Arnaud Lelevé has been a professor at INSA Lyon since 2001. He received his PhD in Robotics in 2000 from Université de Montpellier, France. He first worked in a Computer Science laboratory on Remote-Lab systems and then joined Ampère lab in 2011 in the Robotics team. He has conducted numerous R&D projects including INTELO (mobile robot for bridge inspection) and Greenshield project (which aims at replacing pesticides by farming robots in the crops), and medical-robotics-based research projects such as SoHappy (pneumatic master for tele-echography). He has also participated in the development of hands-on training projects such as SAGA (birth simulator) or PeriSim (Epidural needle insertion simulator).
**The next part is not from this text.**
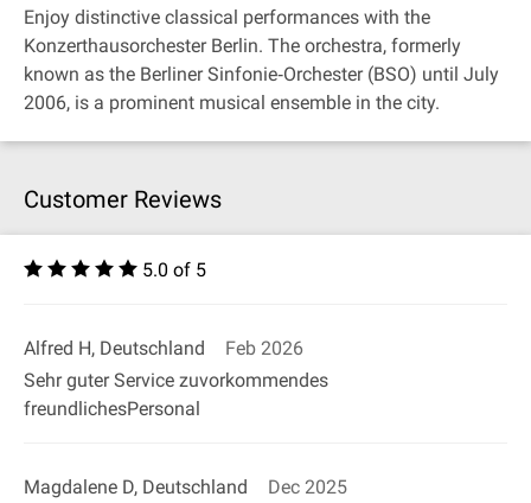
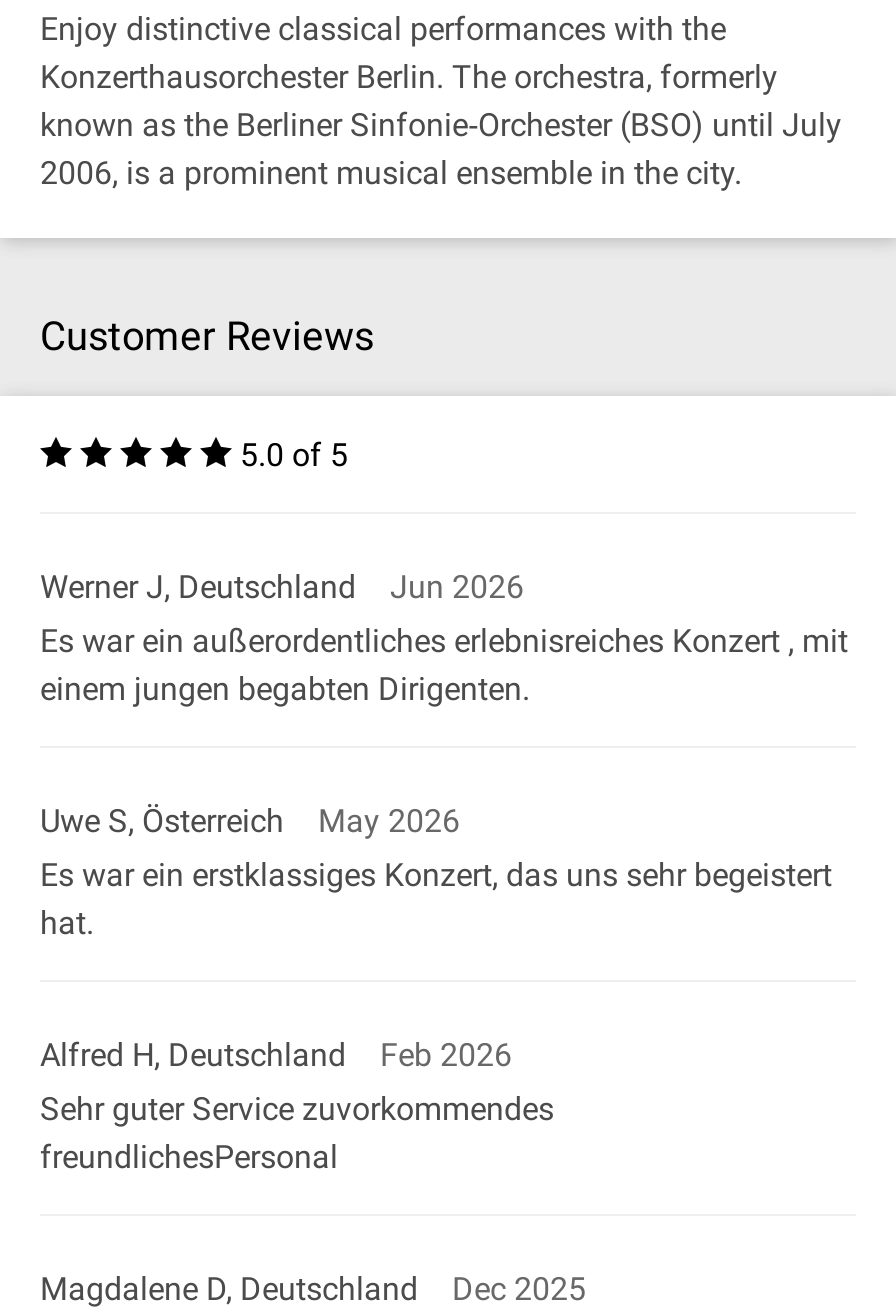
none -> [40,568,848,942] Werner J, Deutschland | Jun 2026 | Es war ein außerordentliches erlebnisreiches Konzert , mit | einem jungen begabten Dirigenten. | Uwe S, Österreich | May 2026 | Es war ein erstklassiges Konzert, das uns sehr begeistert | hat.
He has strong skills in applied mechatronics, real-time computer science, and a good experience in scientific program management

Carlos Rossa is an Associate Professor in the Department of Systems and Computer Engineering at Carleton University in Ottawa, Canada. He received his BEng and MSc degrees in Mechanical Engineering from the Ecole Nationale d'Ingénieurs de Metz, Metz, France, both in 2010, and earned his PhD degree in mechatronics and robotics from the Sorbonne Université (former UPMC), Paris, France, in 2014 under the auspices of the Commissariat à l'Energie Atomique (CEA). His research interests include haptics and haptic devices, surgical simulation and training, biomedical instrumentation, medical robotics, and image-guided percutaneous surgery.